WORK ITEM:
The answer should be an exact repeat of the stretch of material below from the line containing "- 1.2 Current State" through the line containing "- Exocytosis, relocalization".

#####

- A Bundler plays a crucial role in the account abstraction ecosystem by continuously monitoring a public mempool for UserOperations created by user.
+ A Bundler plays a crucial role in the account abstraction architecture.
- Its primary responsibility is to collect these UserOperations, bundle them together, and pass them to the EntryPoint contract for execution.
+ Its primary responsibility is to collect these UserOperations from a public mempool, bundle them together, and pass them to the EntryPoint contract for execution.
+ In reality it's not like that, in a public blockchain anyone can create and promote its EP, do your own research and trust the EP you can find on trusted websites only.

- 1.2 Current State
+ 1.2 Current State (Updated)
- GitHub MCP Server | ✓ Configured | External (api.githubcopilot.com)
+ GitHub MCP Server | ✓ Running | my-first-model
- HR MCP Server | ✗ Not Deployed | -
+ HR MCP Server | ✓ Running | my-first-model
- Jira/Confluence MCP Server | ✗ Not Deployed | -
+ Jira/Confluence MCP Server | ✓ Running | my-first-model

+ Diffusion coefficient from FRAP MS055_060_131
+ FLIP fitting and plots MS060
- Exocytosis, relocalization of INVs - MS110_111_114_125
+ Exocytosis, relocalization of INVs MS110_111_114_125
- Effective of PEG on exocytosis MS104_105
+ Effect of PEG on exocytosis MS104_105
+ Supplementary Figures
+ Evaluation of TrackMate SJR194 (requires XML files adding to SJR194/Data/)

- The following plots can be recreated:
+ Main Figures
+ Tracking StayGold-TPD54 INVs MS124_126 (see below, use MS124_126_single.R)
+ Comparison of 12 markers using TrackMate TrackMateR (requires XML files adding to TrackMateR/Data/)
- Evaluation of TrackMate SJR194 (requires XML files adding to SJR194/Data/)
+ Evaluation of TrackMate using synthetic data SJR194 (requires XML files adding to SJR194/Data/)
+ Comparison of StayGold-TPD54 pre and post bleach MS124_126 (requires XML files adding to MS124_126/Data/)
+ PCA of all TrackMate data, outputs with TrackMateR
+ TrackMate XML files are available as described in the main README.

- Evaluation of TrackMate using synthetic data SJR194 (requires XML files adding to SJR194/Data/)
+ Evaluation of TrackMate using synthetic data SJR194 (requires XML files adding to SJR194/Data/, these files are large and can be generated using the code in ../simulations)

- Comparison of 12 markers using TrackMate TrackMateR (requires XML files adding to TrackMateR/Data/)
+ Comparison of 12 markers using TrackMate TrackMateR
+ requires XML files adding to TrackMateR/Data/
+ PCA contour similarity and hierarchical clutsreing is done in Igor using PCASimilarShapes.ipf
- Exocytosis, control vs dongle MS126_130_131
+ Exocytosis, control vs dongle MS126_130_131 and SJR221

#####

TASK ANSWER:
- 1.2 Current State
+ 1.2 Current State (Updated)
- GitHub MCP Server | ✓ Configured | External (api.githubcopilot.com)
+ GitHub MCP Server | ✓ Running | my-first-model
- HR MCP Server | ✗ Not Deployed | -
+ HR MCP Server | ✓ Running | my-first-model
- Jira/Confluence MCP Server | ✗ Not Deployed | -
+ Jira/Confluence MCP Server | ✓ Running | my-first-model

+ Diffusion coefficient from FRAP MS055_060_131
+ FLIP fitting and plots MS060
- Exocytosis, relocalization of INVs - MS110_111_114_125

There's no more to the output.